Organic dairy cows (n=36) were compared for 70 days for production, body measurements, rumination, and milk fatty acid profile in two different feeding scenarios at the organic dairy. Cows were assigned to one of two treatments, fodder or no fodder included in a total mixed ration. The 20 lbs of fodder fed per day in the ration replaced 6 lbs of organic corn fed per day.

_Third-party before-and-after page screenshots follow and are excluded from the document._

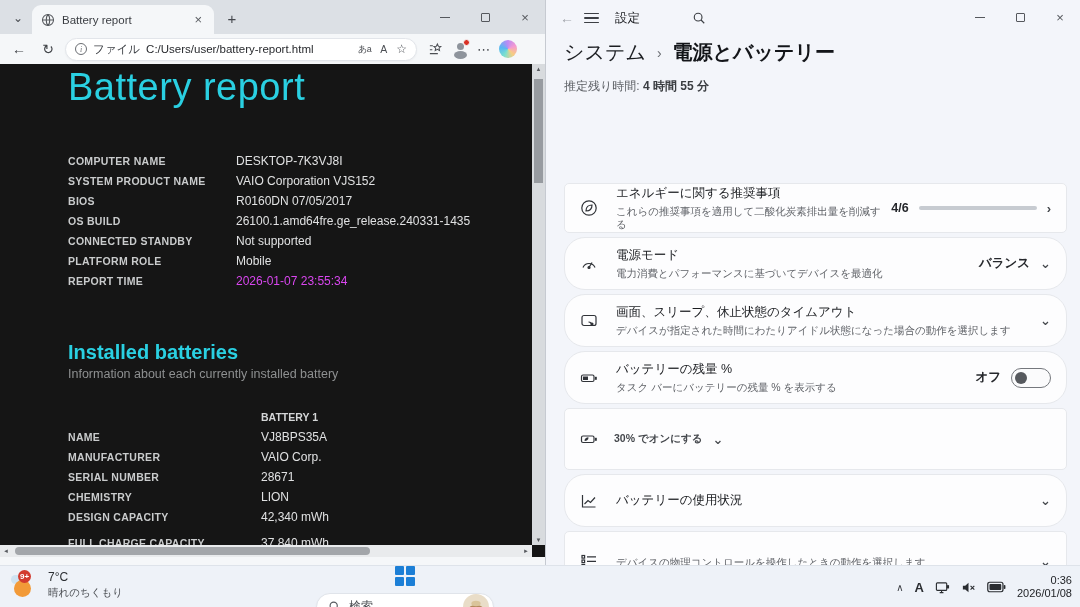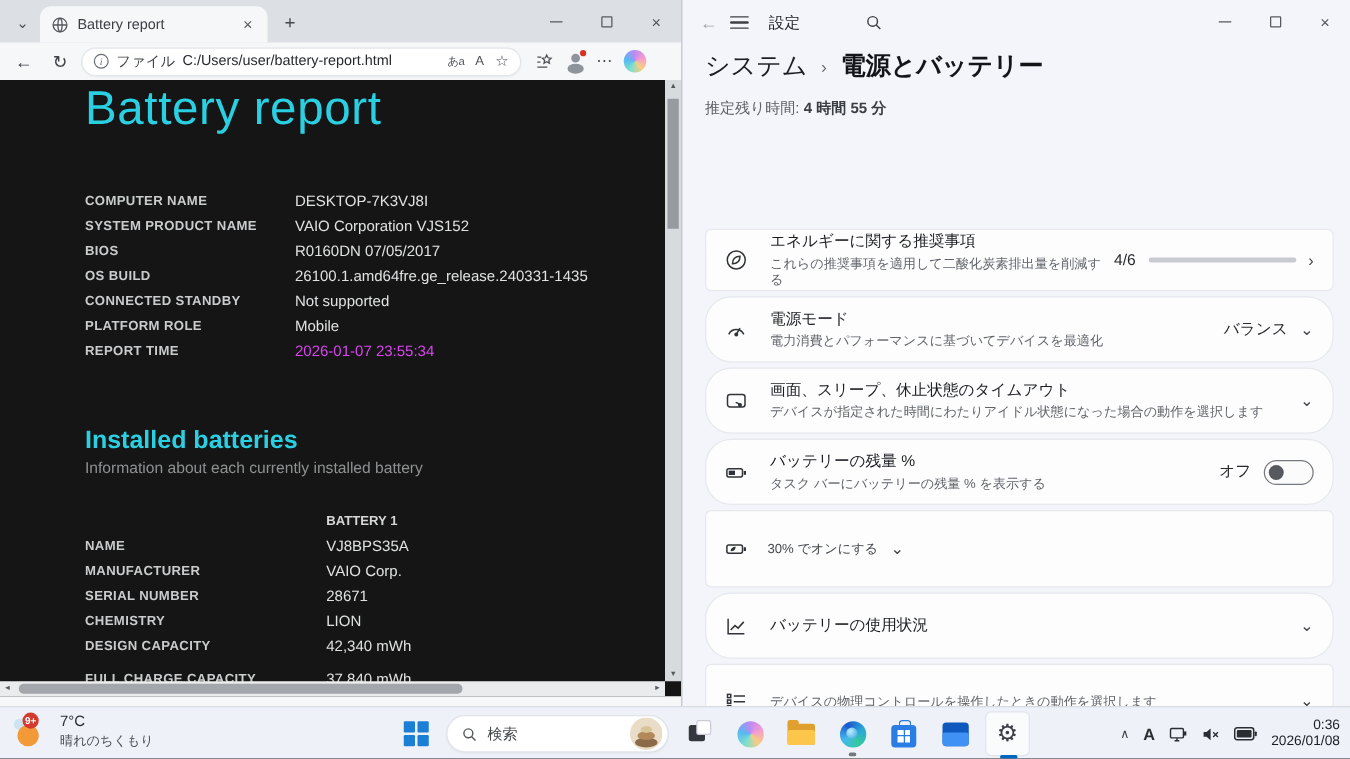--- a/index.html
+++ b/index.html
@@ -87,41 +87,41 @@
   .hero-batt .nub { position:absolute; right:-6px; top:5px; width:3.5px; height:7px; background:#26282c; border-radius:0 2px 2px 0; }
   .estimate { padding-left:18px; margin-top:12px; font-size:12px; color:#5d6065; }
   .estimate b { color:#3a3d41; }
 
   .cards { position:absolute; left:18px; width:503px; top:183px; bottom:0; overflow:hidden; }
   .card { background:#fdfdfe; border:1px solid #e6e8ec; border-radius:5px; margin-bottom:4px; display:flex; align-items:center; padding:0 15px; }
   .c-icon { width:24px; color:#303338; flex:none; display:flex; align-items:center; }
   .c-text { margin-left:12px; flex:1; min-width:0; }
   .c-title { font-size:12.5px; color:#1b1d21; }
   .c-sub { font-size:10.5px; color:#606368; margin-top:3px; line-height:13px; }
-  .c-right { display:flex; align-items:center; gap:10px; flex:none; color:#3a3d42; margin-left:10px; }
+  .c-right { display:flex; align-items:center; gap:10px; flex:none; color:#3a3d42; margin-left:10px;font-weight:bold; }
   .chev { font-size:13px; color:#45484d; }
   .c-val { font-size:12.5px; color:#26282c; }
   .c-val-sm { font-size:10.5px; color:#45484d; }
   .progress { width:118px; height:4px; background:#c7cbd1; border-radius:2px; overflow:hidden; }
   .progress .pfill { height:100%; background:#0067c0; border-radius:2px; }
   .toggle { width:40px; height:20px; border:1px solid #75787d; border-radius:10px; position:relative; background:#fbfbfc; }
   .toggle .knob { position:absolute; left:3px; top:3px; width:12px; height:12px; border-radius:50%; background:#56595e; }
   .h50{min-height:50px;} .h53{min-height:53px;border-radius:21px;} .h62{min-height:62px;} .h60{min-height:60px;}
 
   
   .taskbar { position:absolute; left:0; top:565px; width:1080px; height:42px; background:#eef2f8; border-top:1px solid #dee3ea; }
   .weather { position:absolute; left:10px; top:4px; display:flex; align-items:center; gap:8px; }
   .w-icon { position:relative; width:30px; height:30px; }
   .w-sun { position:absolute; left:4px; top:10px; width:17px; height:17px; border-radius:50%; background:#f29a38; }
   .w-cloud { position:absolute; left:1px; top:5px; width:16px; height:9px; border-radius:6px; background:#cfe3f2; }
   .w-badge { position:absolute; left:8px; top:0px; min-width:13px; height:13px; padding:0 2px; border-radius:7px; background:#d23b2e; color:#fff; font-size:8px; font-weight:bold; display:flex; align-items:center; justify-content:center; }
   .w-temp { font-size:12px; color:#2c2f33; }
   .w-cond { font-size:10.5px; color:#4c4f54; margin-top:2px; }
 
-  .tb-center { position:absolute; left:316px; top:0; height:42px; display:flex; align-items:center; gap:7px; }
+  .tb-center { position:absolute; left:316px; top:0; height:42px; display:flex; align-items:center; gap:7px;flex-direction:column; }
   .start { width:34px; height:40px; display:flex; align-items:center; justify-content:center; }
   .start .grid { display:grid; grid-template-columns:9px 9px; grid-template-rows:9px 9px; gap:1.5px; }
   .start .grid i { background:#1c7fd6; border-radius:1px; }
   .search-pill { width:178px; height:30px; background:#fff; border:1px solid #e0e4ea; border-radius:15px; display:flex; align-items:center; padding:0 4px 0 11px; gap:8px; box-shadow:0 1px 2px rgba(0,0,0,.05); }
   .sp-text { font-size:12px; color:#45484d; flex:1; }
   .stones { width:26px; height:26px; border-radius:50%; overflow:hidden; position:relative; }
   .app { width:34px; height:40px; display:flex; align-items:center; justify-content:center; position:relative; }
   .tv-dark { position:absolute; left:9px; top:13px; width:13px; height:13px; background:#34383e; border-radius:2px; }
   .tv-light { position:absolute; left:15px; top:9px; width:12px; height:12px; background:#fdfdfd; border:1px solid #c9cdd3; border-radius:2px; }
   .folder { position:relative; width:22px; height:17px; }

The Fodder cows averaged 27.1 lbs of milk, 3.8% fat, and 3.0 % protein. The No Fodder cows averaged 29.4 lbs of milk, 3.7% fat and 2.9% protein. Average somatic cell score for the feeding groups was not different (203,000 ml for fodder cows, 217,000 ml for no fodder cows). The Fodder and No Fodder cows were not different for body weight or body condition score during the study period. As expected, the Fodder cows had higher milk urea nitrogen (MUN) than the No Fodder groups of cows because of the higher amounts of forage in the diet. The Fodder cows tended to have less rumination (519 min/day vs. 550 min/day) compared to the No Fodder cows. There was a tendency for the Fodder cows to have a lower Omega 6-3 ratio (1.16 vs. 1.40) than the No Fodder cows. The Fodder cows had less dry matter intake than No Fodder cows. Net income per cow per day was similar for cow groups.
This information can be significant to organic dairy producers who are looking to reduce input costs during high grain prices.